IRS ISSUES GUIDANCE ON THE TAXABILITY OF “SPECIAL” STATE PAYMENTS & STATE TAX REFUNDS

Per IRS guidance issued on February 10, 2023, the IRS clarified the taxability of special state payments received by taxpayers, made by 21 states in 2022.  Normally, payments made for the promotion of general welfare, or as a disaster relief payment, may be excluded from income for federal tax purposes under the General Welfare Doctrine or as a Qualified Disaster Relief Payment.  Determining if those payments qualify for an exclusion requires an extensive, fact intensive review depending on a number of considerations.

Given the complicated nature of determining the treatment of those state payments against the need to provide certainty and clarity for individuals beginning to file their tax returns, the IRS determined that in the best interest of a sound tax administration, if a taxpayer does not include the amount of one of these payments in its 2022 income for federal tax purposes, the IRS will not challenge the treatment of the 2022 payments as excludable for income on an original or amended return.

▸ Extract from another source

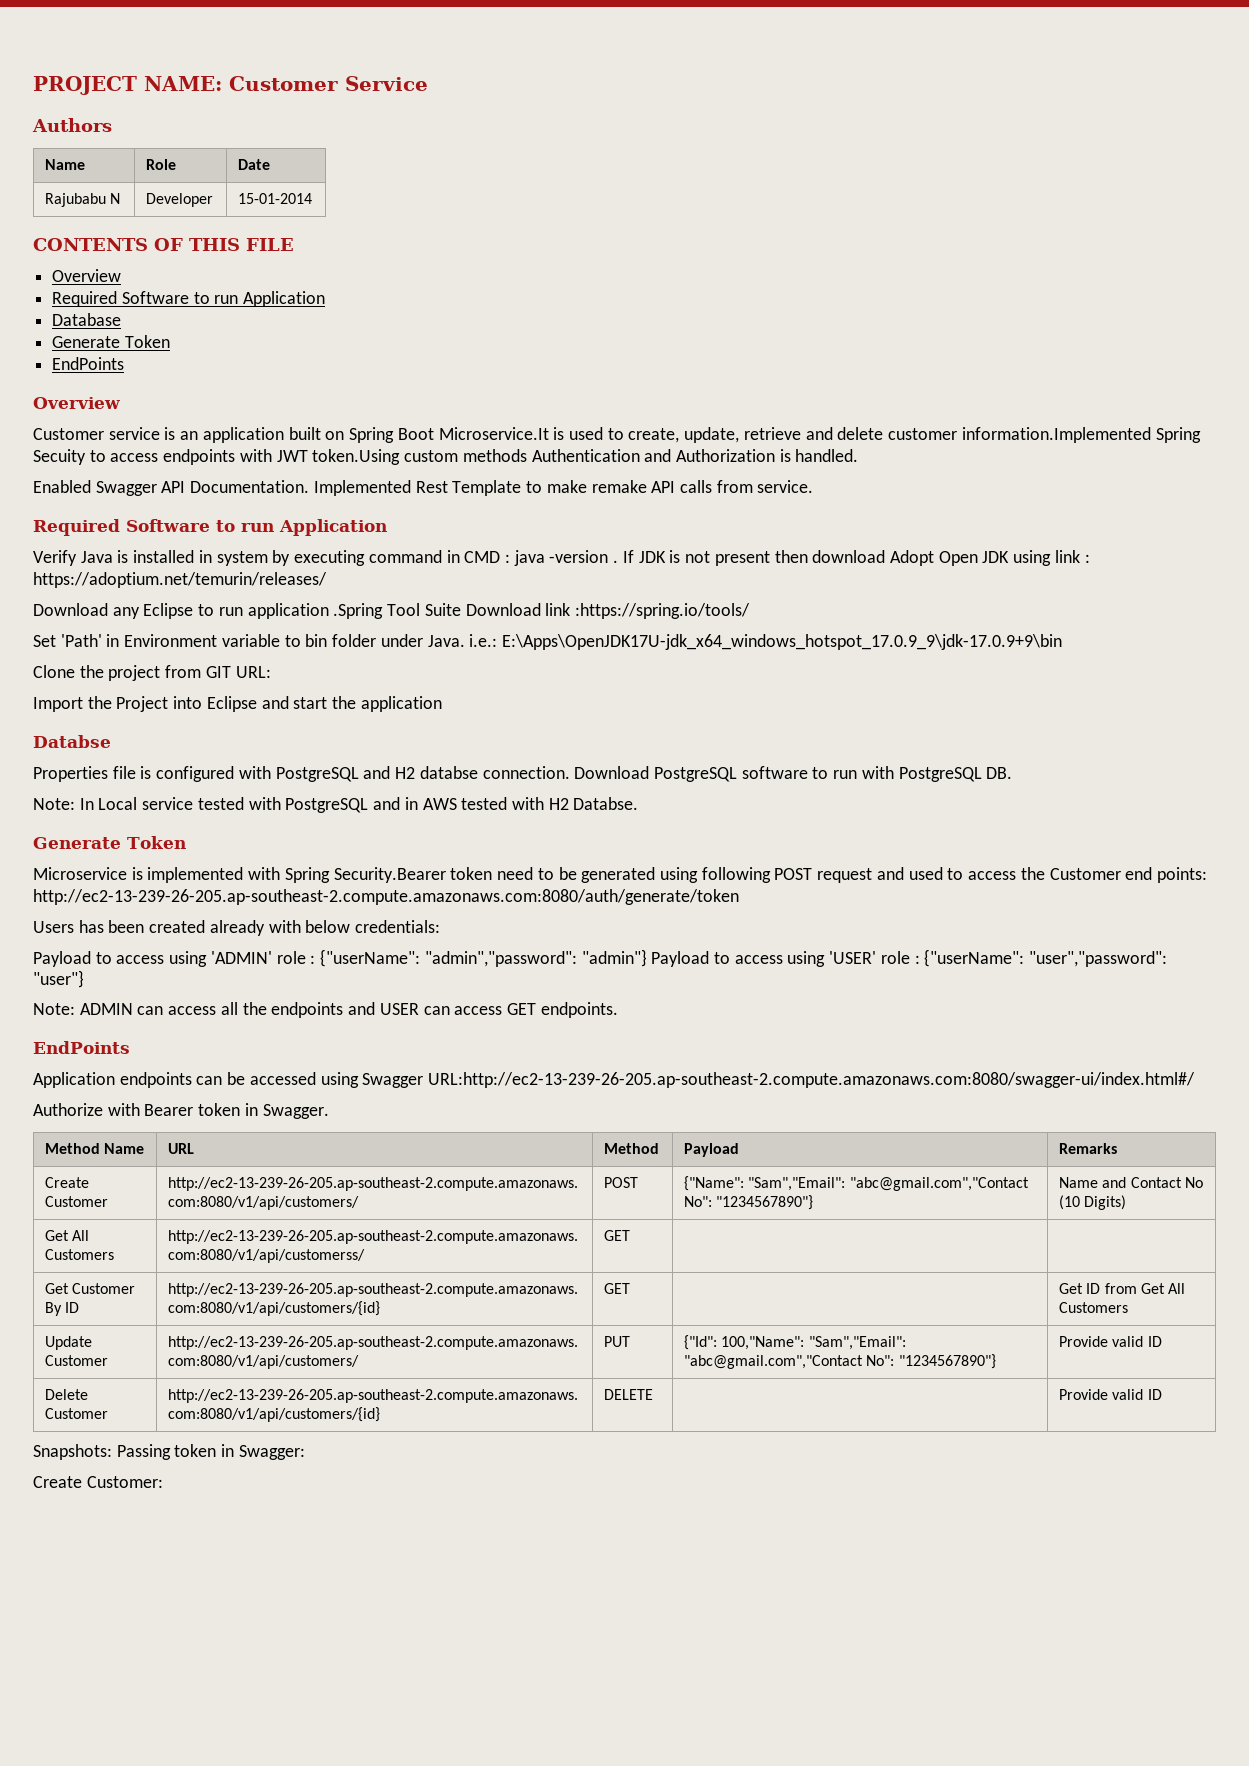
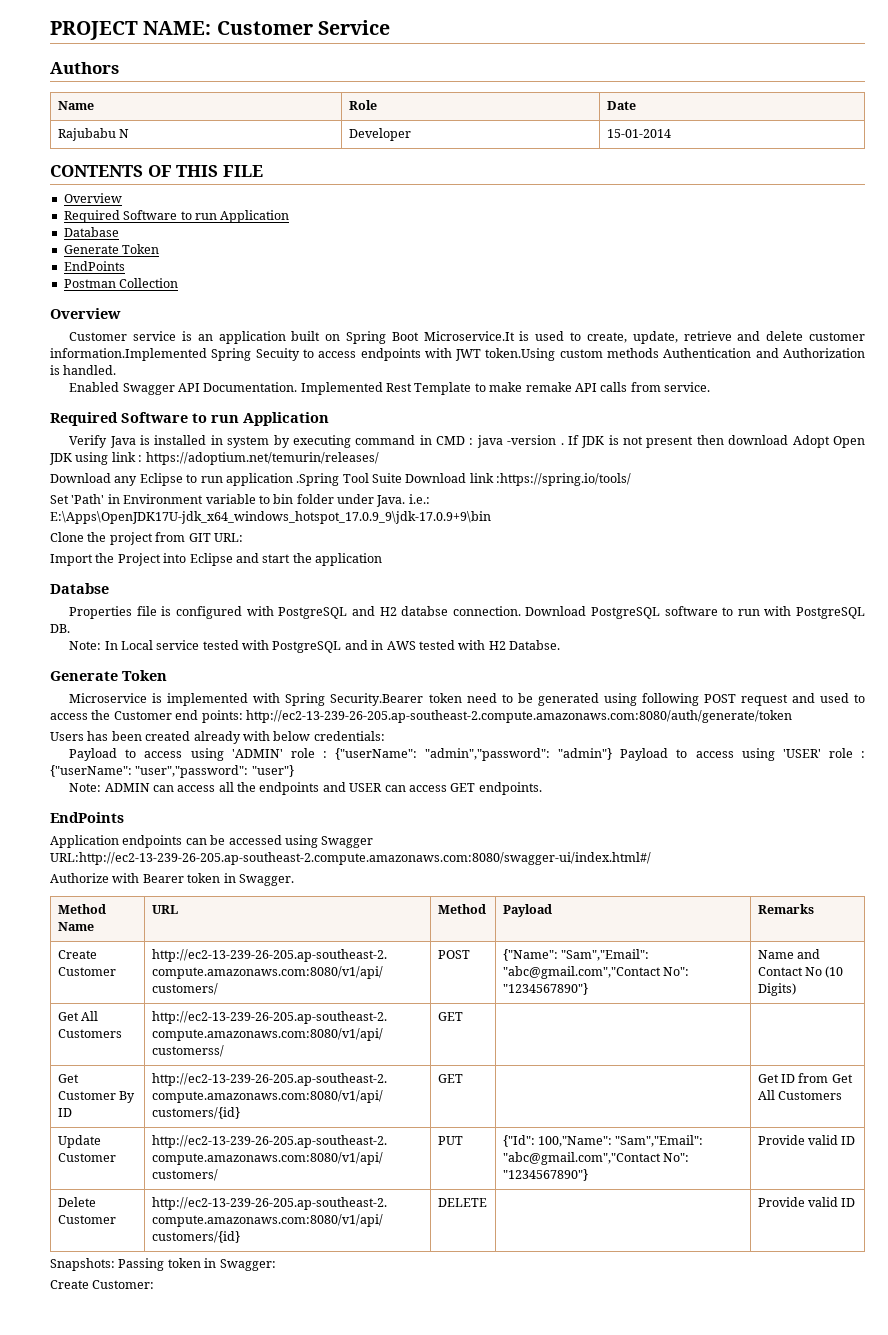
+ Postman Collection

People in the following states do not need to report their general welfare or disaster relief state payments on their 2022 tax return: Alaska, California, Colorado, Connecticut, Delaware, Florida, Hawaii, Idaho, Illinois, Indiana, Maine, New Jersey, New Mexico, New York, Oregon, Pennsylvania, and Rhode Island.

The IRS also determined that state payments for refunds of state taxes paid, where either the recipient claimed the standard deduction or itemized but did not receive a tax benefit, the payment is should not be included in income for federal tax purposes. States making payments that fall into this category are Georgia, Massachusetts, South Carolina, and Virginia.